The Canada Revenue Agency released some details of their 3-year pilot study (it was only supposed to run two years) of fraud in the restaurant industry. While not many details were released, you can read the Globe and Mail article, Taxman finds rampant restaurant fraud.
The media’s interpretation of the details that were released is a bit misleading. Of the 424 restaurants that were subject to scrutiny, it was determined that 143 of them exhibited evidence of fraud by erasing evidence of cash sales from their electronic POS systems. This is how they arrive at the “one-third” of all restaurants fraudulently hide sales from the taxman. Further, almost $1 million of hidden sales were revealed for each fraudulent establishment ($141 million).
So what’s misleading about that?
For starters, the restaurants in the pilot study are not representative of the restaurant industry across Canada. Given the high dollar amount of fraud found (average $1 million), it is clear that these were fairly large operations, with many staff employed. Zappers are much more likely to be employed in a large operation, because other forms of skimming cash from the till are too obvious to most employees. Employees who become aware of owner/manager fraud see it as a “green light” to steal from the establishment. Alternatively, they may report the owner to the CRA for tax evasion. Not a risk that most restaurateurs would consider taking. So, they have do carryout the fraud behind closed doors, after all the sales have been properly accounted for in the POS system.
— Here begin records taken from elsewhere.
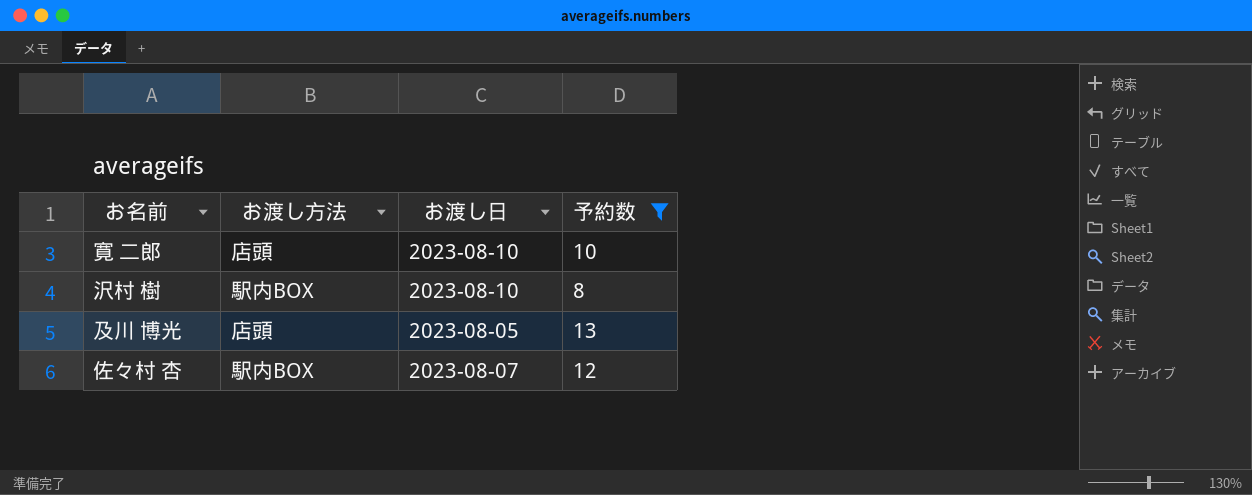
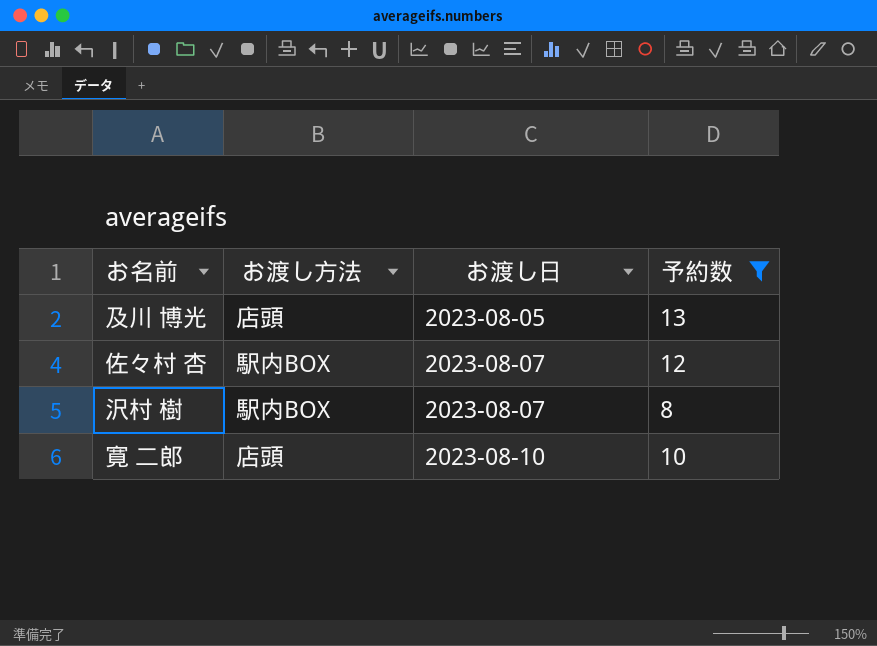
row order: none -> お渡し日 ascending
沢村 樹 | お渡し日: 2023-08-10 -> 2023-08-07

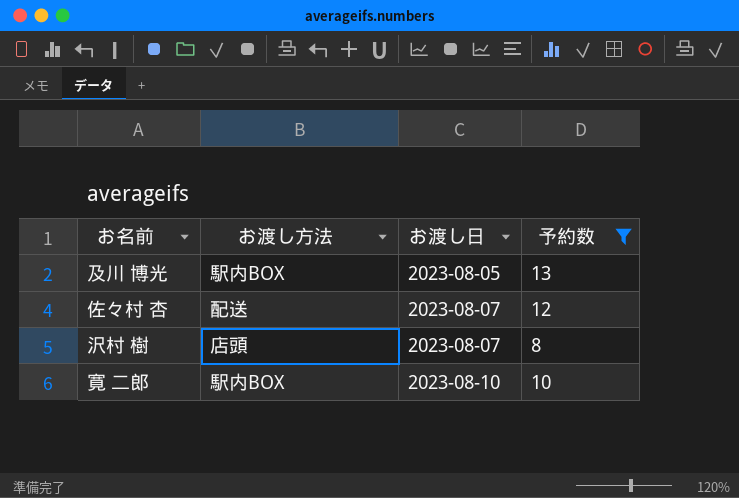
及川 博光 | お渡し方法: 店頭 -> 駅内BOX
佐々村 杏 | お渡し方法: 駅内BOX -> 配送
沢村 樹 | お渡し方法: 駅内BOX -> 店頭
寛 二郎 | お渡し方法: 店頭 -> 駅内BOX

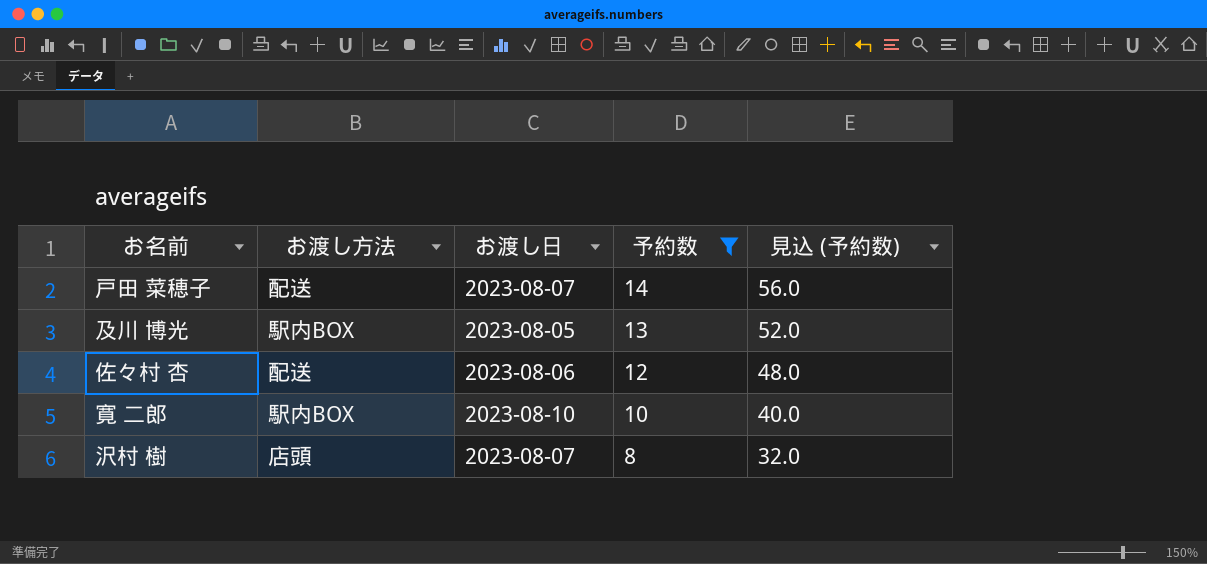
row order: お渡し日 ascending -> 予約数 descending
column 見込 (予約数) | formula: none -> [予約数] * 4
row 戸田 菜穂子: none -> 配送 | 2023-08-07 | 14 | 56.0
佐々村 杏 | お渡し日: 2023-08-07 -> 2023-08-06

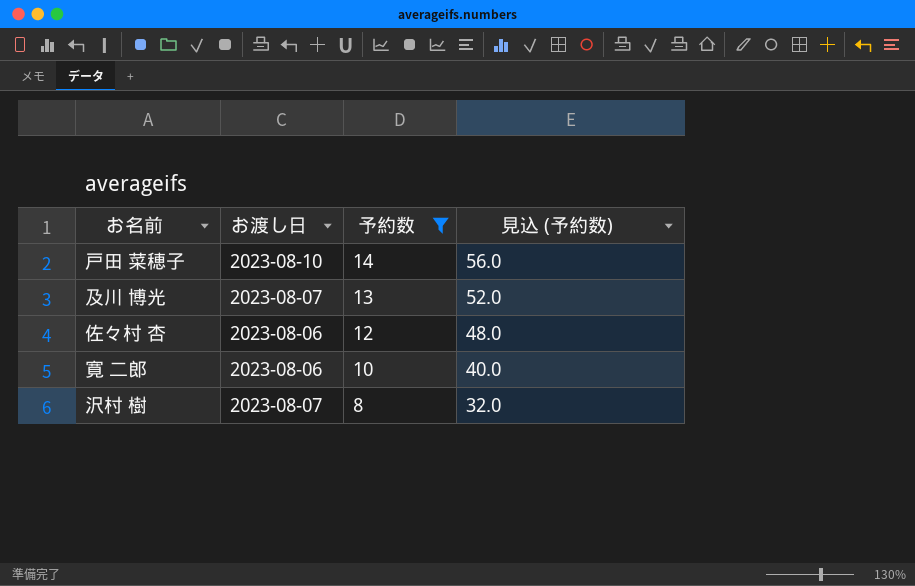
column お渡し方法 | position: 2 -> none
戸田 菜穂子 | お渡し日: 2023-08-07 -> 2023-08-10
及川 博光 | お渡し日: 2023-08-05 -> 2023-08-07
寛 二郎 | お渡し日: 2023-08-10 -> 2023-08-06

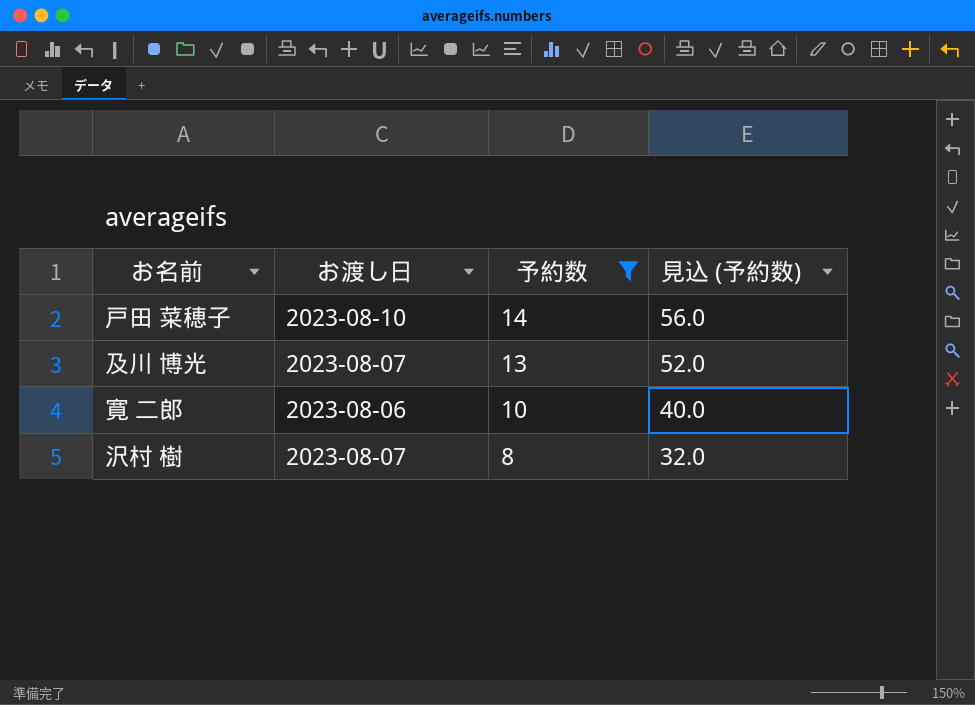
row 佐々村 杏: 2023-08-06 | 12 | 48.0 -> none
Also, the vast majority of restaurants don’t have $1 million of sales that could have been suppressed. These establishments must have had very significant cash sales, in order to zap them from the POS system. Many restaurants, especially those in the fine dining category, accept credit or debit cards for the vast majority of their sales transactions.
The CRA study did not include restaurants in Quebec. Over the last 14 years, the Ministry of Revenu Quebec has uncovered over 200 cases of zapper use, and they are the world leaders in zapper detection and prosecution! More evidence of a highly skewed sample in the CRA study.
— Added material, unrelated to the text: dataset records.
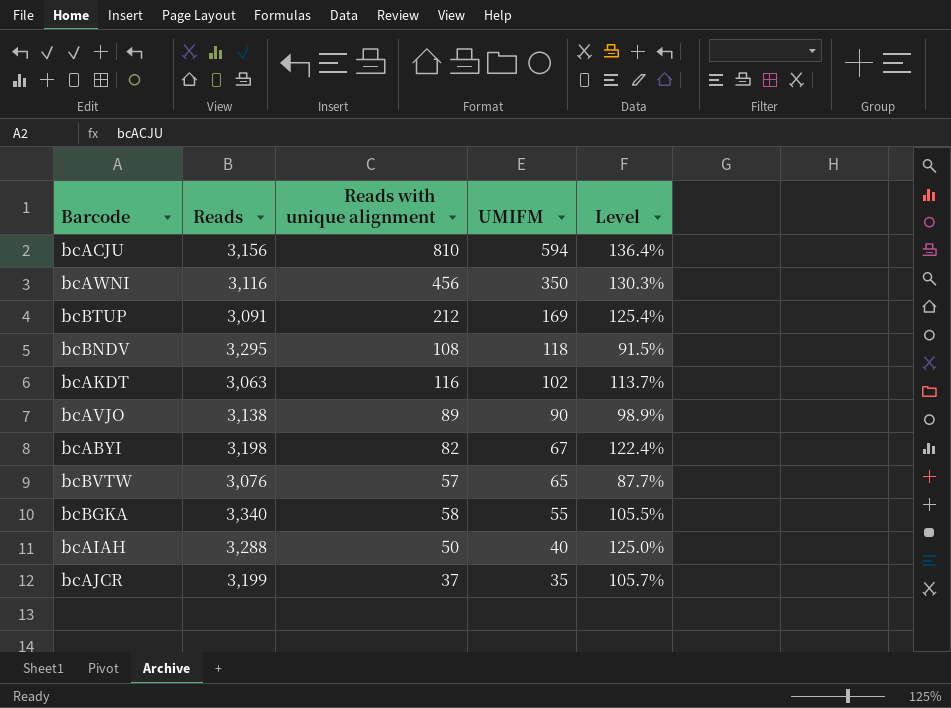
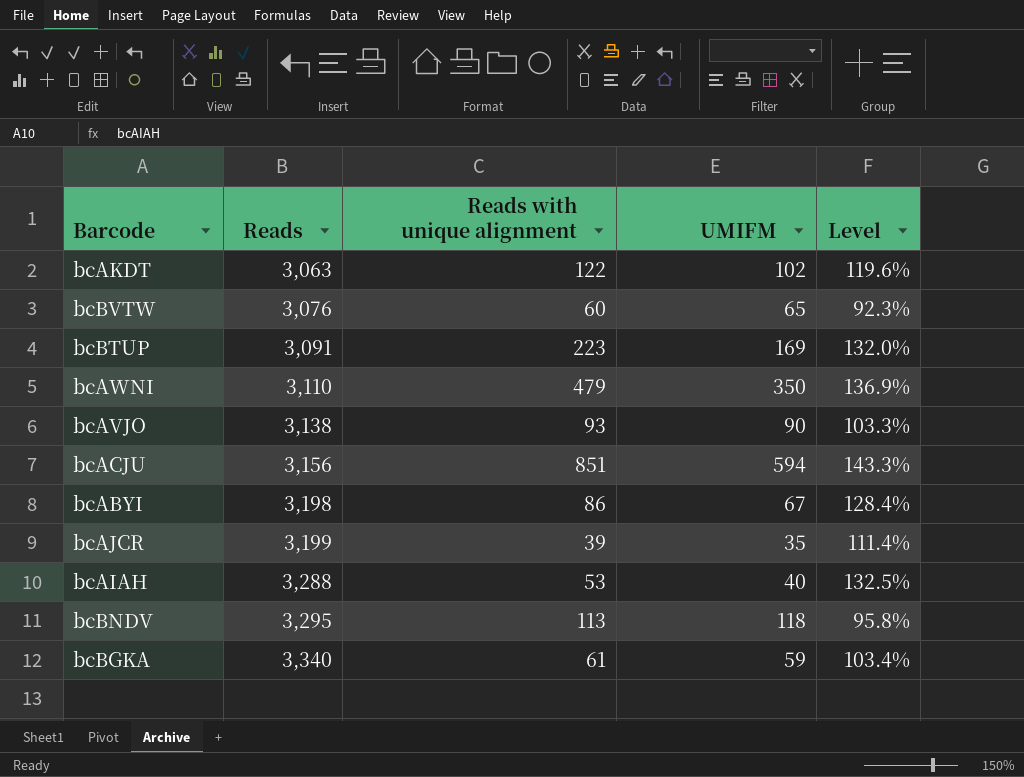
row order: UMIFM descending -> Reads ascending
bcAKDT | Reads with unique alignment: 116 -> 122
bcAKDT | Level: 113.7% -> 119.6%
bcBVTW | Reads with unique alignment: 57 -> 60
bcBVTW | Level: 87.7% -> 92.3%
bcBTUP | Reads with unique alignment: 212 -> 223
bcBTUP | Level: 125.4% -> 132.0%
bcAWNI | Reads: 3,116 -> 3,110
bcAWNI | Reads with unique alignment: 456 -> 479
bcAWNI | Level: 130.3% -> 136.9%
bcAVJO | Reads with unique alignment: 89 -> 93
bcAVJO | Level: 98.9% -> 103.3%
bcACJU | Reads with unique alignment: 810 -> 851
bcACJU | Level: 136.4% -> 143.3%
bcABYI | Reads with unique alignment: 82 -> 86
bcABYI | Level: 122.4% -> 128.4%
bcAJCR | Reads with unique alignment: 37 -> 39
bcAJCR | Level: 105.7% -> 111.4%
bcAIAH | Reads with unique alignment: 50 -> 53
bcAIAH | Level: 125.0% -> 132.5%
bcBNDV | Reads with unique alignment: 108 -> 113
bcBNDV | Level: 91.5% -> 95.8%
bcBGKA | Reads with unique alignment: 58 -> 61
bcBGKA | UMIFM: 55 -> 59
bcBGKA | Level: 105.5% -> 103.4%

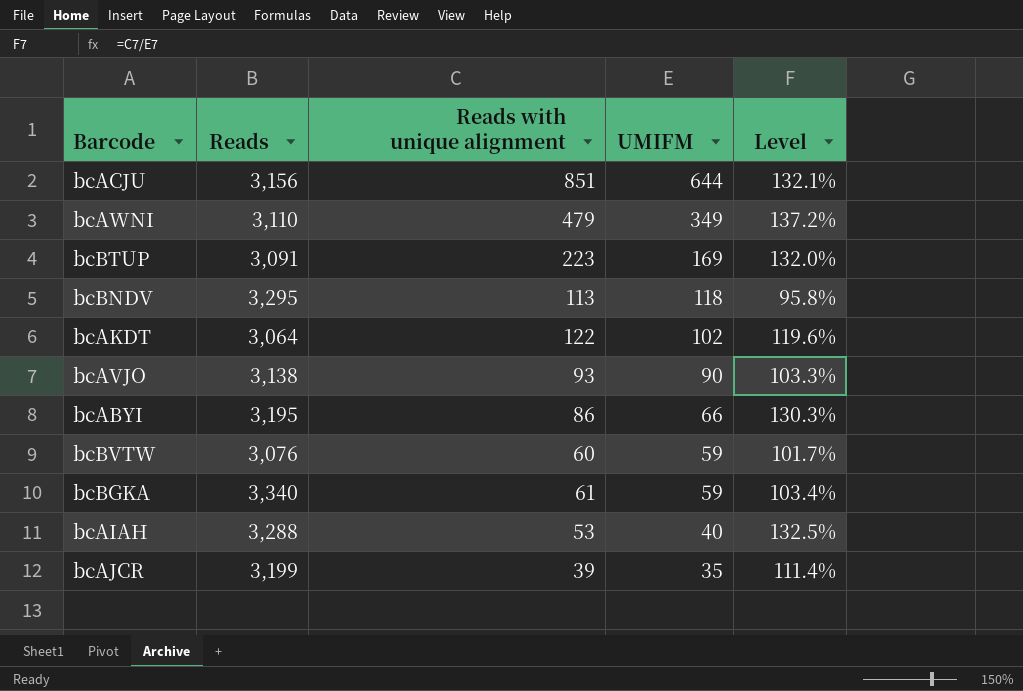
row order: Reads ascending -> UMIFM descending
bcACJU | UMIFM: 594 -> 644
bcACJU | Level: 143.3% -> 132.1%
bcAWNI | UMIFM: 350 -> 349
bcAWNI | Level: 136.9% -> 137.2%
bcAKDT | Reads: 3,063 -> 3,064
bcABYI | Reads: 3,198 -> 3,195
bcABYI | UMIFM: 67 -> 66
bcABYI | Level: 128.4% -> 130.3%
bcBVTW | UMIFM: 65 -> 59
bcBVTW | Level: 92.3% -> 101.7%

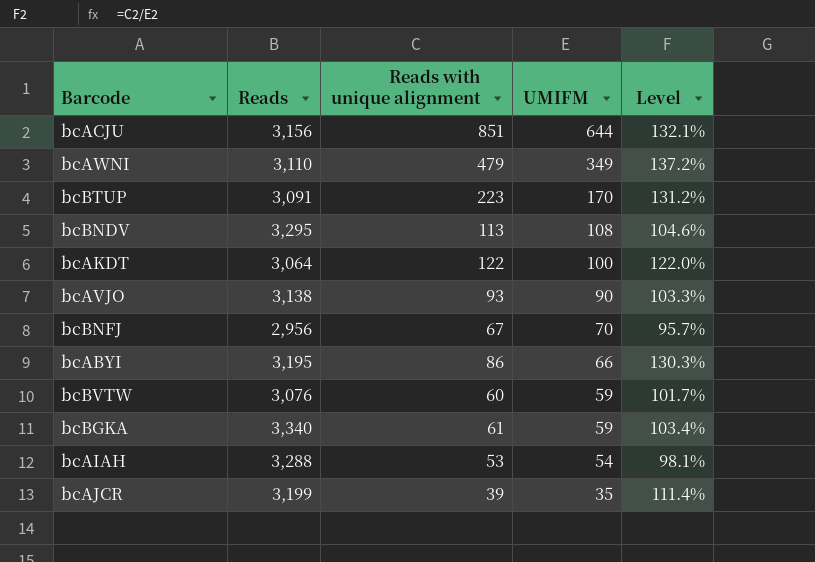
bcBTUP | UMIFM: 169 -> 170
bcBTUP | Level: 132.0% -> 131.2%
bcBNDV | UMIFM: 118 -> 108
bcBNDV | Level: 95.8% -> 104.6%
bcAKDT | UMIFM: 102 -> 100
bcAKDT | Level: 119.6% -> 122.0%
row bcBNFJ: none -> 2,956 | 67 | 70 | 95.7%
bcAIAH | UMIFM: 40 -> 54
bcAIAH | Level: 132.5% -> 98.1%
On the other hand, the study appears to have focused almost entirely on the use of zappers in the restaurant industry. Of course, there are other methods of skimming cash from sales, and in fact, the majority of unreported sales in the restaurant industry is perpetrated without the use of zappers.
It is interesting that Quebec has decided to require most restaurants to install a Sales Recording Module (SRM) to capture all sales transactions as they are recorded, making it all but impossible to utilize a zapper or other method to hide sales. Undoubtedly, they considered the ridiculously high cost of auditing restaurants with zappers to uncover unreported sales and decided it was far less expensive to provide free SRMs to the restaurants.
Unless the CRA decides to go the same route as Quebec, they will find the cost of auditing restaurants prohibitive. Not only that, but they don’t have nearly enough sufficiently trained computer auditors to detect the use of zappers and identify the amount of unreported sales. Even worse, as I have written before, if the CRA intends to use a SRM to verify all sales, they will not be able to use indirect audit methods to generate huge tax assessments that result from theft, over-pouring, spillage, and discounts. These are the true “phantom” sales!